WHAT THE TASK ASKS: Beneath this line are the data; copy exactly the part of them that opens with the line containing "Liberation Sans, sans-serif" and closes with the line containing "left: 14px ->", and only that part.

##### PROVIDED MATERIAL #####

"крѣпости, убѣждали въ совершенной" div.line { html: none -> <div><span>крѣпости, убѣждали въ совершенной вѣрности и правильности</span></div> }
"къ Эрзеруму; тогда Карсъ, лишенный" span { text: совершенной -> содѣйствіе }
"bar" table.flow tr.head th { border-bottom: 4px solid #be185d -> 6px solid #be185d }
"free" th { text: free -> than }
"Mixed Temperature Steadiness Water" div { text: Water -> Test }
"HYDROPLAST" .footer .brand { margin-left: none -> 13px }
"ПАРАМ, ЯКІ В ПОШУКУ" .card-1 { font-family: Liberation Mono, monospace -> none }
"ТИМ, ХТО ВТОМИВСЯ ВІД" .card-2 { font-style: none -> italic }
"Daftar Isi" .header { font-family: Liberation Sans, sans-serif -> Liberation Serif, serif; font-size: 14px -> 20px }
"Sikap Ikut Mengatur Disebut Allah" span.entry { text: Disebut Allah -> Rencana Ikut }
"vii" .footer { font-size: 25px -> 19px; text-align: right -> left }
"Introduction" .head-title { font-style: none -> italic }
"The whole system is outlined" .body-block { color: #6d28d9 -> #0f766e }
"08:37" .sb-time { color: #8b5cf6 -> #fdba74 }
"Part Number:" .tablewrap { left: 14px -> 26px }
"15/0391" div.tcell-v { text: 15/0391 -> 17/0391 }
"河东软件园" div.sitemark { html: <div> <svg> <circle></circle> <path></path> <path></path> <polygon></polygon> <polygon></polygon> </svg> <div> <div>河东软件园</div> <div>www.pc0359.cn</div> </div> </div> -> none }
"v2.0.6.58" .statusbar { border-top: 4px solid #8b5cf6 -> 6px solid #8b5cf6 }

#####

SOLVED EXERCISE:
"Daftar Isi" .header { font-family: Liberation Sans, sans-serif -> Liberation Serif, serif; font-size: 14px -> 20px }
"Sikap Ikut Mengatur Disebut Allah" span.entry { text: Disebut Allah -> Rencana Ikut }
"vii" .footer { font-size: 25px -> 19px; text-align: right -> left }
"Introduction" .head-title { font-style: none -> italic }
"The whole system is outlined" .body-block { color: #6d28d9 -> #0f766e }
"08:37" .sb-time { color: #8b5cf6 -> #fdba74 }
"Part Number:" .tablewrap { left: 14px -> 26px }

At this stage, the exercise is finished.